EXERCISE MATERIAL section start

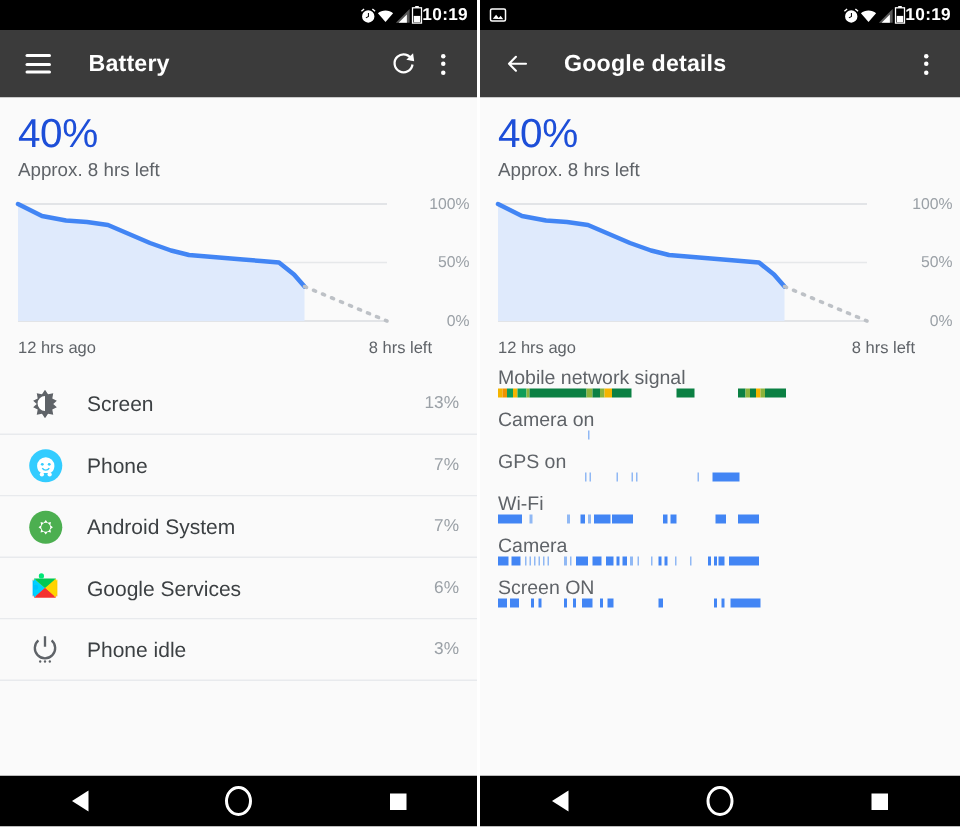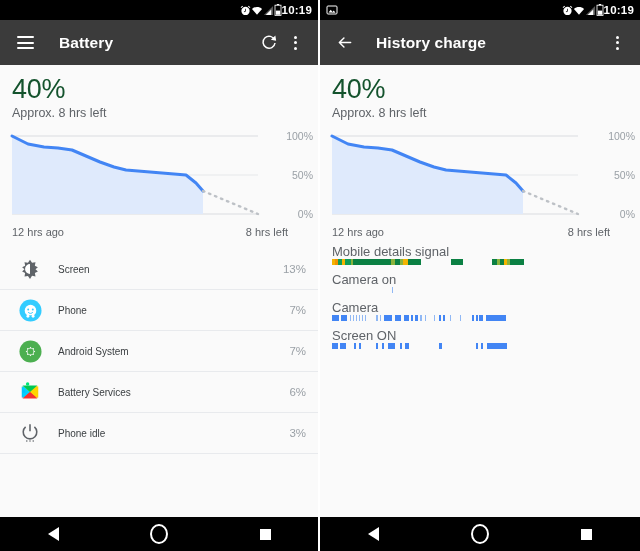--- a/index.html
+++ b/index.html
@@ -328,7 +328,7 @@
             </svg>
         </span>
       </div>
-      <div class="title">History charge</div>
+      <div class="title">Google details</div>
       <div class="bar-btn">
         <span class="dots">
             <i></i>

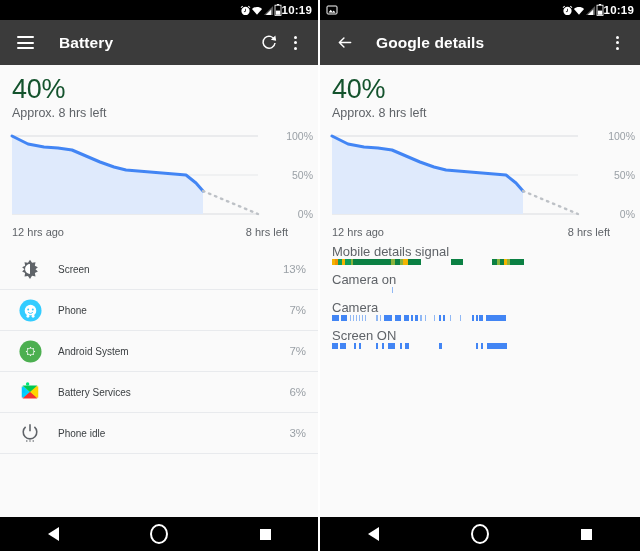--- a/index.html
+++ b/index.html
@@ -47,7 +47,7 @@
   
   .content{flex:1;background:#fafafa;overflow:hidden;position:relative;}
   .pct{
-    font-size:27px;color:#14532d;font-weight:normal;
+    font-size:27px;color:#1d4ed8;font-weight:normal;
     padding:10px 0 0 12px;line-height:1.05;letter-spacing:-.3px;
   }
   .approx{

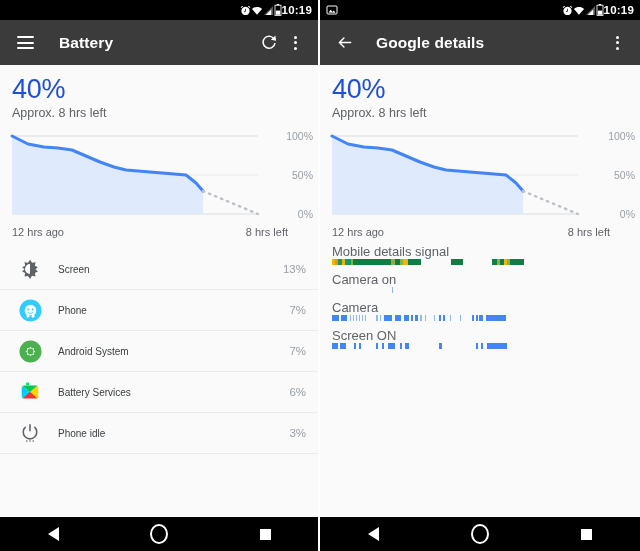--- a/index.html
+++ b/index.html
@@ -364,7 +364,7 @@
 
       <div class="timeline" id="timeline">
           <div class="tl-row">
-            <div class="tl-label">Mobile details signal</div>
+            <div class="tl-label">Mobile network signal</div>
             <div class="tl-track">
               <span class="tl-seg" style="left: 0px; width: 3px; background: rgb(244, 180, 0);"></span>
               <span class="tl-seg" style="left: 3px; width: 3px; background: rgb(240, 147, 0);"></span>

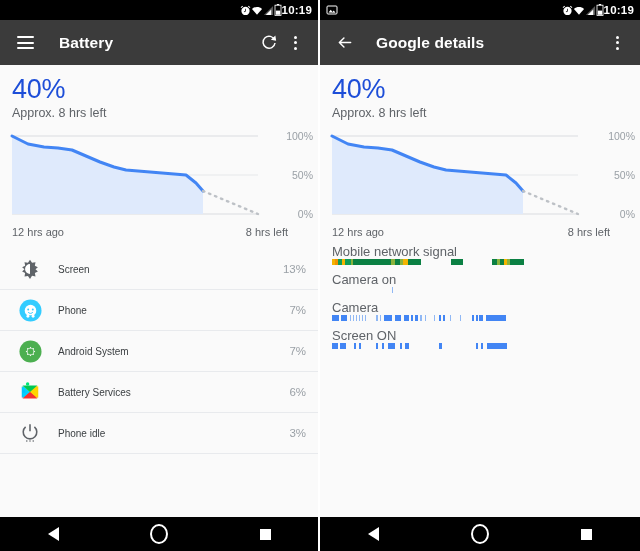--- a/index.html
+++ b/index.html
@@ -76,7 +76,7 @@
     background:#fafafa;
   }
   .row .icon-cell{width:36px;display:flex;align-items:center;justify-content:center;flex:none;}
-  .row .label{flex:1;font-size:10px;color:#3c4043;padding-left:10px;}
+  .row .label{flex:1;font-size:14px;color:#3c4043;padding-left:10px;}
   .row .pctval{font-size:11.5px;color:#9aa0a6;}
 
   

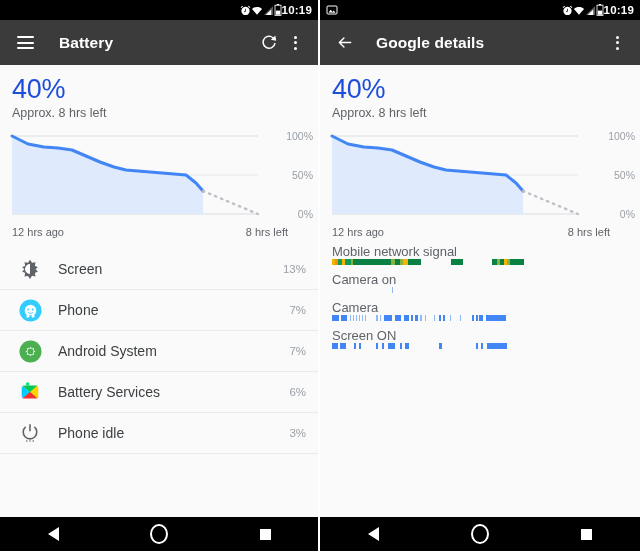--- a/index.html
+++ b/index.html
@@ -391,6 +391,18 @@
             <div class="tl-label">Camera on</div>
             <div class="tl-track">
               <span class="tl-seg" style="left: 60px; width: 1px; background: rgb(144, 184, 244);"></span>
+            </div>
+          </div>
+          <div class="tl-row">
+            <div class="tl-label">GPS on</div>
+            <div class="tl-track">
+              <span class="tl-seg" style="left: 58px; width: 1px; background: rgb(144, 184, 244);"></span>
+              <span class="tl-seg" style="left: 61px; width: 1px; background: rgb(144, 184, 244);"></span>
+              <span class="tl-seg" style="left: 79px; width: 1px; background: rgb(144, 184, 244);"></span>
+              <span class="tl-seg" style="left: 89px; width: 1px; background: rgb(144, 184, 244);"></span>
+              <span class="tl-seg" style="left: 92px; width: 1px; background: rgb(144, 184, 244);"></span>
+              <span class="tl-seg" style="left: 133px; width: 1px; background: rgb(144, 184, 244);"></span>
+              <span class="tl-seg" style="left: 143px; width: 18px; background: rgb(66, 133, 244);"></span>
             </div>
           </div>
           <div class="tl-row">

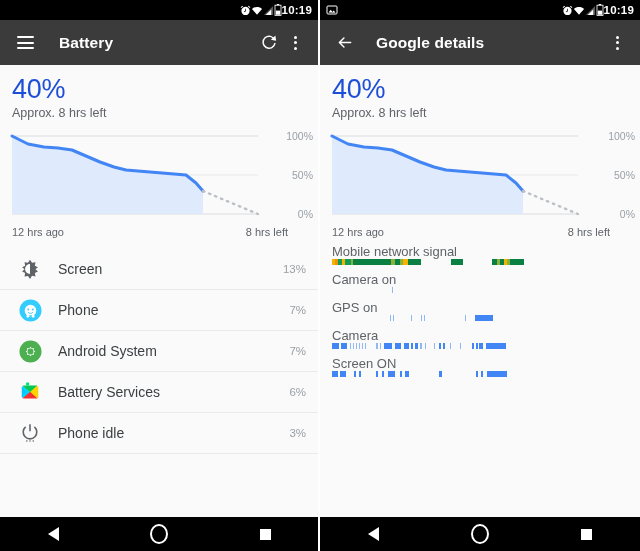--- a/index.html
+++ b/index.html
@@ -403,6 +403,22 @@
               <span class="tl-seg" style="left: 92px; width: 1px; background: rgb(144, 184, 244);"></span>
               <span class="tl-seg" style="left: 133px; width: 1px; background: rgb(144, 184, 244);"></span>
               <span class="tl-seg" style="left: 143px; width: 18px; background: rgb(66, 133, 244);"></span>
+            </div>
+          </div>
+          <div class="tl-row">
+            <div class="tl-label">Wi-Fi</div>
+            <div class="tl-track">
+              <span class="tl-seg" style="left: 0px; width: 16px; background: rgb(66, 133, 244);"></span>
+              <span class="tl-seg" style="left: 21px; width: 2px; background: rgb(144, 184, 244);"></span>
+              <span class="tl-seg" style="left: 46px; width: 2px; background: rgb(144, 184, 244);"></span>
+              <span class="tl-seg" style="left: 55px; width: 3px; background: rgb(66, 133, 244);"></span>
+              <span class="tl-seg" style="left: 60px; width: 2px; background: rgb(144, 184, 244);"></span>
+              <span class="tl-seg" style="left: 64px; width: 11px; background: rgb(66, 133, 244);"></span>
+              <span class="tl-seg" style="left: 76px; width: 14px; background: rgb(66, 133, 244);"></span>
+              <span class="tl-seg" style="left: 110px; width: 3px; background: rgb(66, 133, 244);"></span>
+              <span class="tl-seg" style="left: 115px; width: 4px; background: rgb(66, 133, 244);"></span>
+              <span class="tl-seg" style="left: 145px; width: 7px; background: rgb(66, 133, 244);"></span>
+              <span class="tl-seg" style="left: 160px; width: 14px; background: rgb(66, 133, 244);"></span>
             </div>
           </div>
           <div class="tl-row">

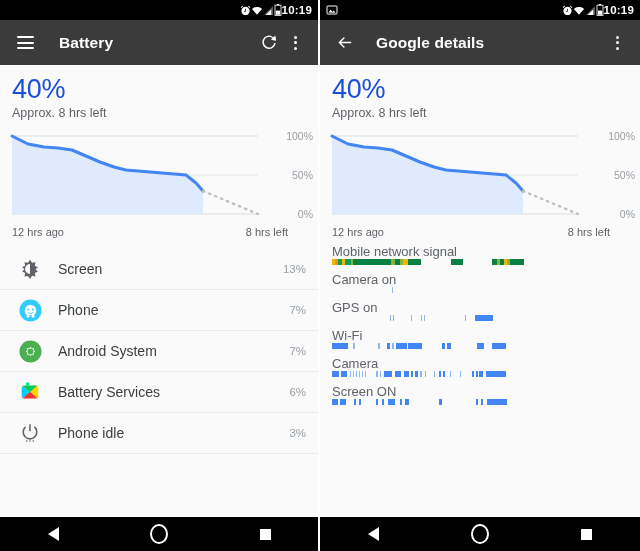--- a/index.html
+++ b/index.html
@@ -247,7 +247,7 @@
               <rect x="3.4" y="9.6" width="3.6" height="3.6" rx="1.6" fill="#00c3ff"></rect>
             </svg>
           </div>
-          <div class="label">Battery Services</div>
+          <div class="label">Google Services</div>
           <div class="pctval">6%</div>
         </div>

EXERCISE MATERIAL section end

EXERCISE OBJECTIVE: The number of lines containing "details" is all that is wanted; tally them in the data.

ANSWER TO THIS PROBLEM: 2